• _YOUR GOAL_:
Every line from the one with "none -> [20,516,708,656]" to the one with "[22,439,458,565] Louisiana Delta", including those two, is to be copied exactly; all other lines of the entries below are left out.

• _DATASET_:

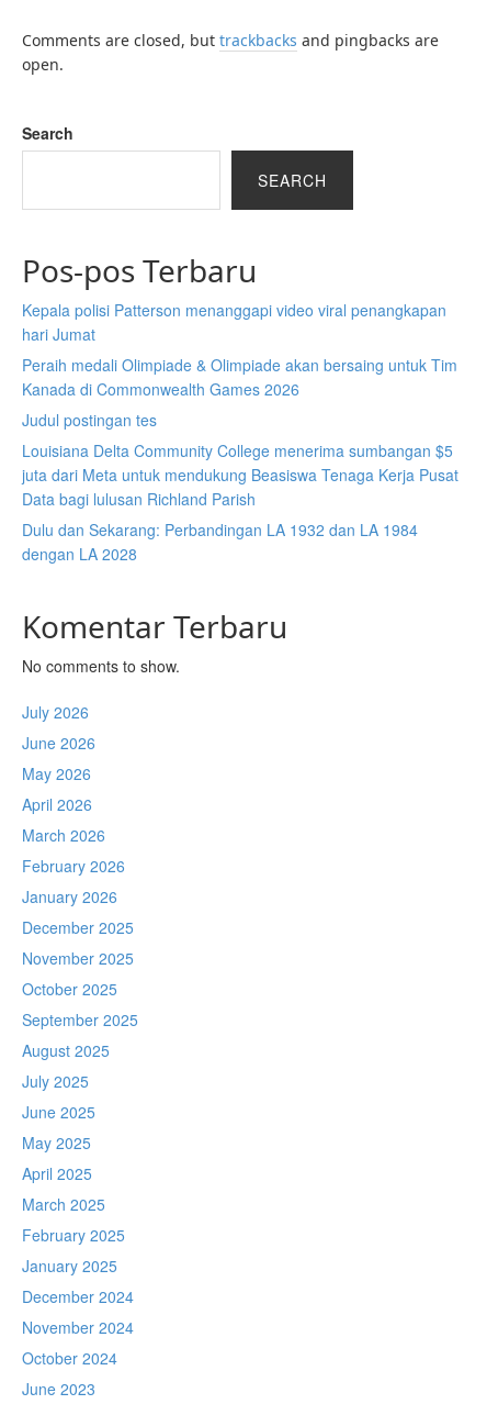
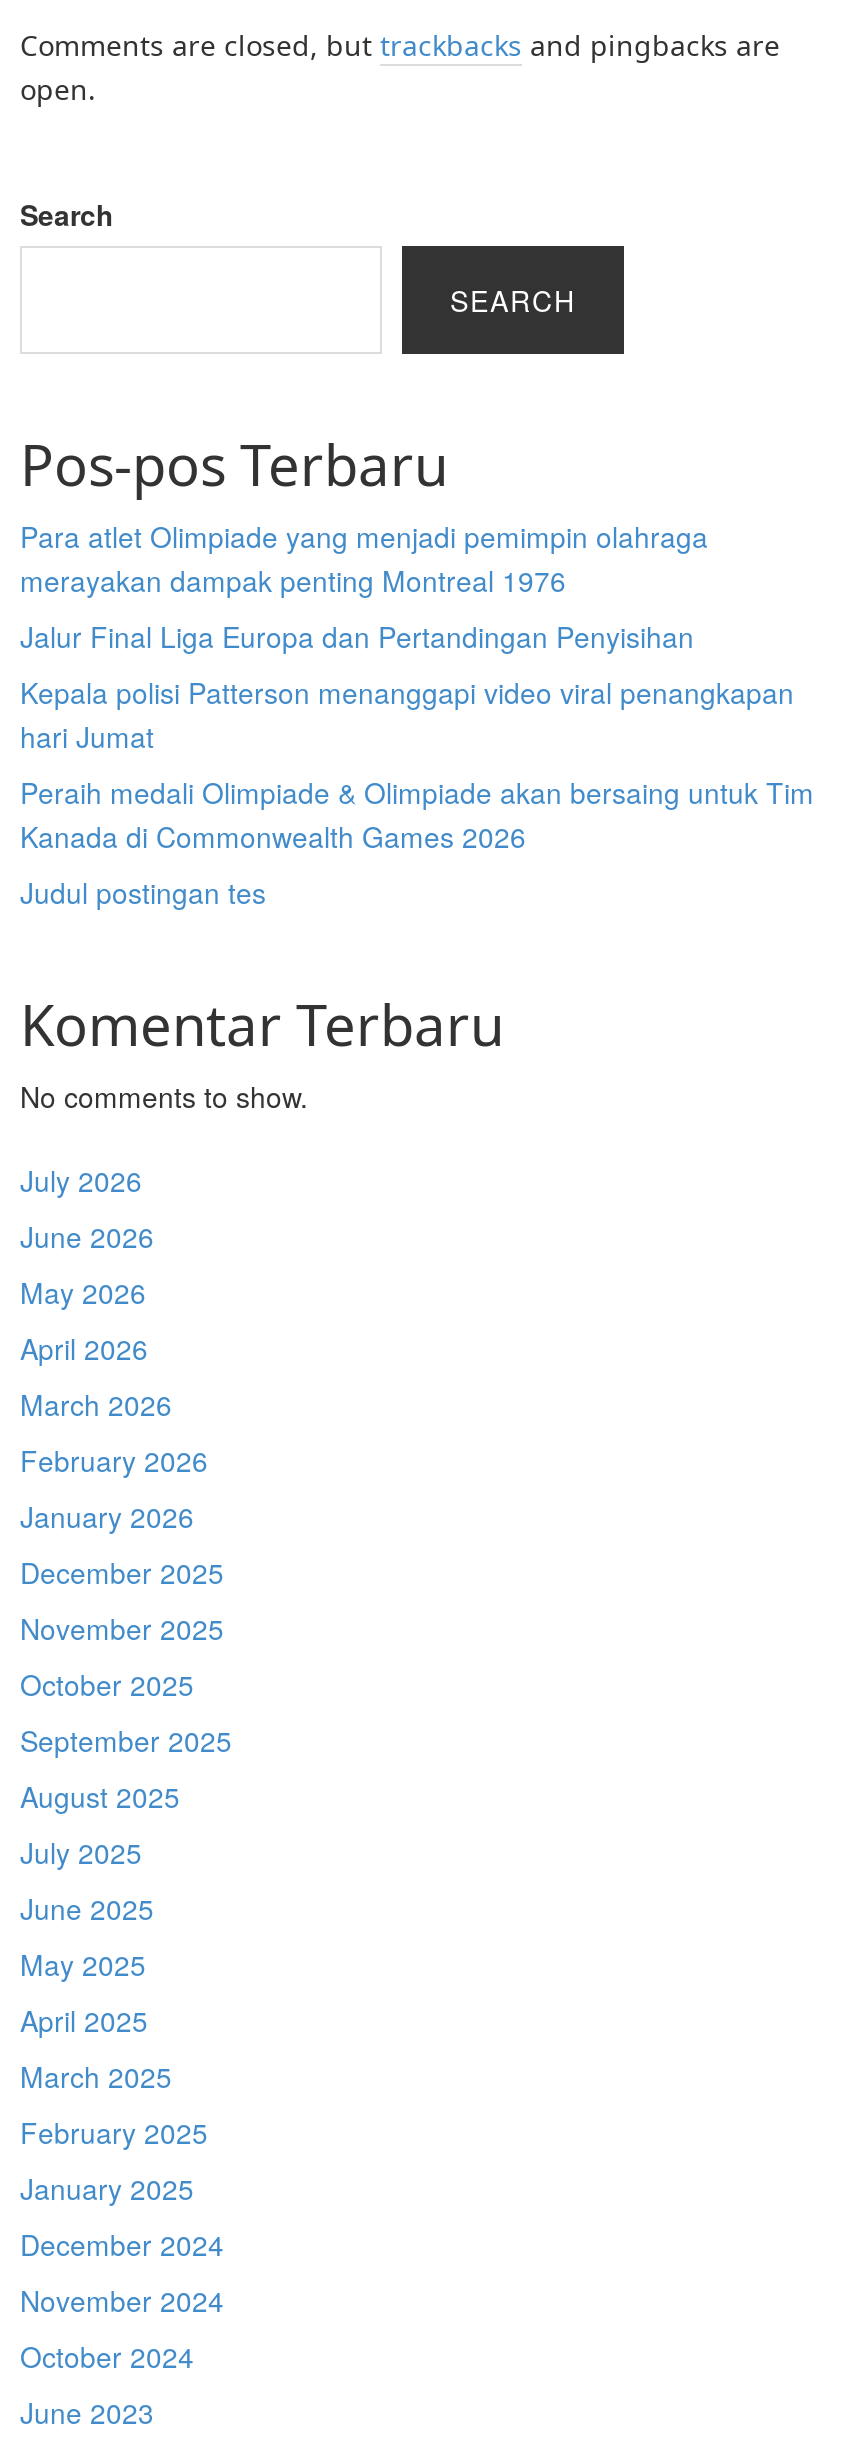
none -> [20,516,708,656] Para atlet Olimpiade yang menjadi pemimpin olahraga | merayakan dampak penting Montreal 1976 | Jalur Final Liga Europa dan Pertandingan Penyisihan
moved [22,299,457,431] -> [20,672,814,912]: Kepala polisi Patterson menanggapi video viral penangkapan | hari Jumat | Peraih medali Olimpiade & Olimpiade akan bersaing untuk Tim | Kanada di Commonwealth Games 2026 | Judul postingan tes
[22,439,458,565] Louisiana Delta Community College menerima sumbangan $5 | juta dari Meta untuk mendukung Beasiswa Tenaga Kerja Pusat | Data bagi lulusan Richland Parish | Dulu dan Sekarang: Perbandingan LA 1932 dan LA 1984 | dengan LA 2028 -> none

* * *

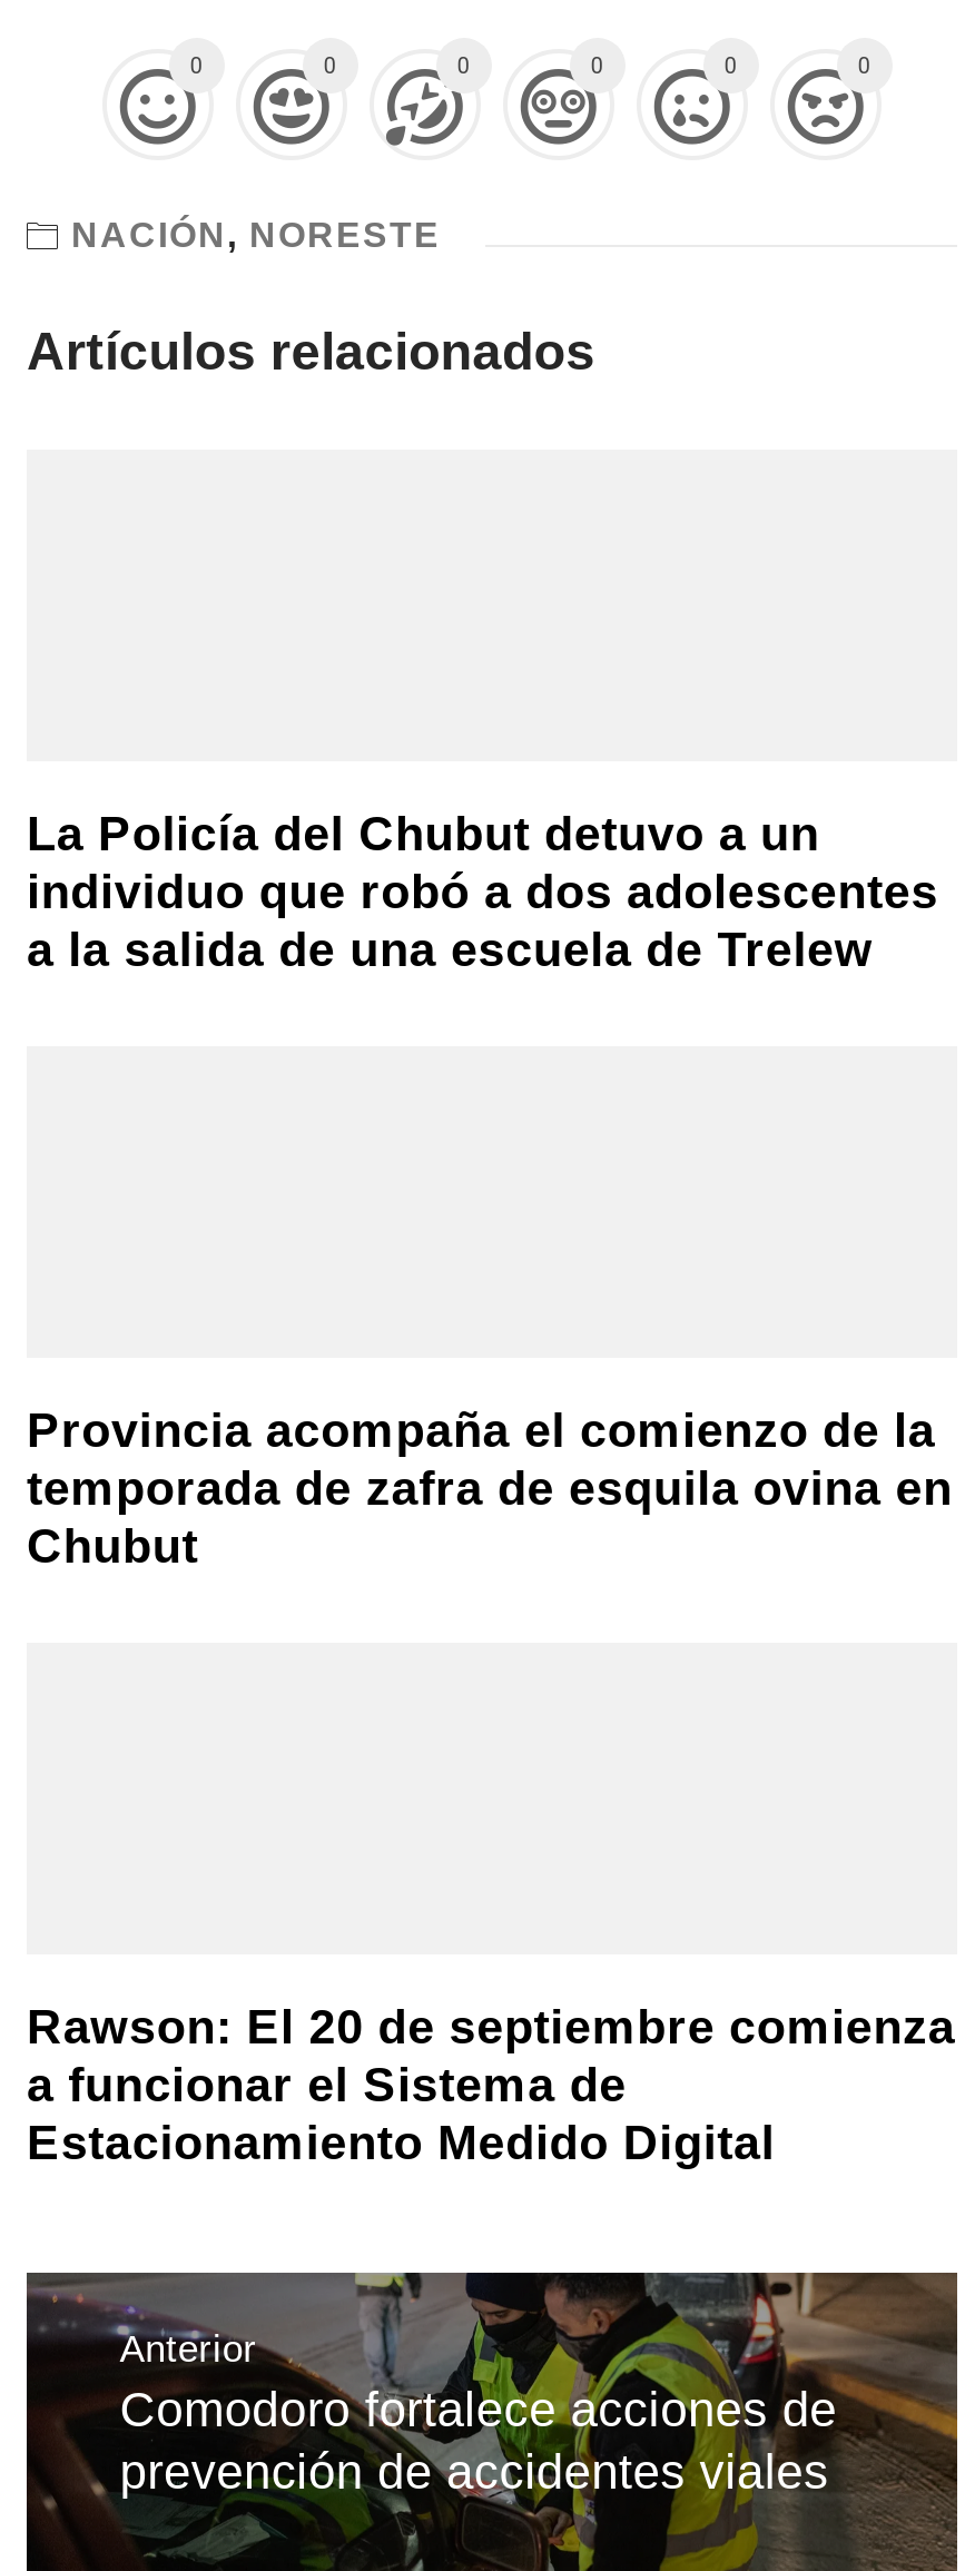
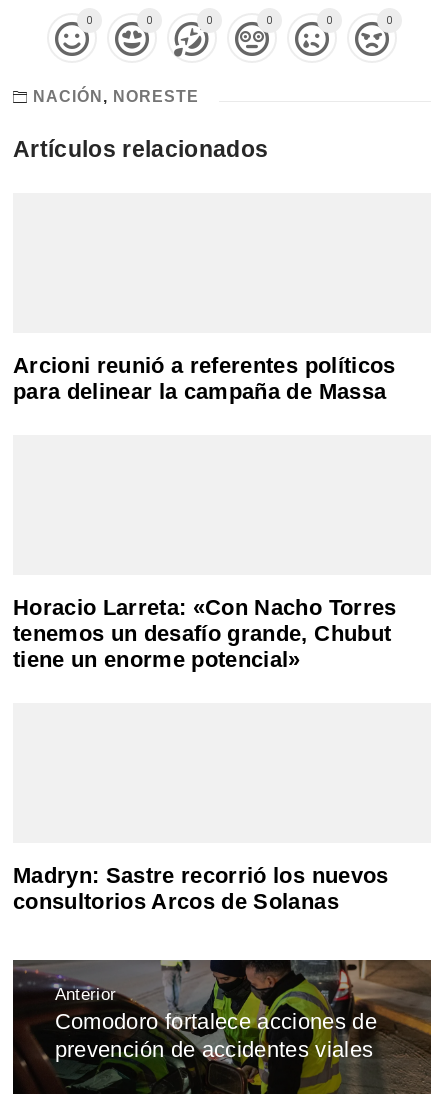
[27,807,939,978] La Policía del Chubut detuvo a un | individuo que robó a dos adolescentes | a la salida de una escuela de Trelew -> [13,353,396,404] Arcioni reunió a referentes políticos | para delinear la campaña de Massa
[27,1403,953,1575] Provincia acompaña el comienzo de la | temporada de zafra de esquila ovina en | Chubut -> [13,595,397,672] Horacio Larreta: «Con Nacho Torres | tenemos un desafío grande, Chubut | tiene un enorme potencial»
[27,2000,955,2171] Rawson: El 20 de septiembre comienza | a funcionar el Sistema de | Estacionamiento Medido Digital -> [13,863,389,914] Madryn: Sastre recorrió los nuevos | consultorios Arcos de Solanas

• _FINISHED TASK_:
none -> [20,516,708,656] Para atlet Olimpiade yang menjadi pemimpin olahraga | merayakan dampak penting Montreal 1976 | Jalur Final Liga Europa dan Pertandingan Penyisihan
moved [22,299,457,431] -> [20,672,814,912]: Kepala polisi Patterson menanggapi video viral penangkapan | hari Jumat | Peraih medali Olimpiade & Olimpiade akan bersaing untuk Tim | Kanada di Commonwealth Games 2026 | Judul postingan tes
[22,439,458,565] Louisiana Delta Community College menerima sumbangan $5 | juta dari Meta untuk mendukung Beasiswa Tenaga Kerja Pusat | Data bagi lulusan Richland Parish | Dulu dan Sekarang: Perbandingan LA 1932 dan LA 1984 | dengan LA 2028 -> none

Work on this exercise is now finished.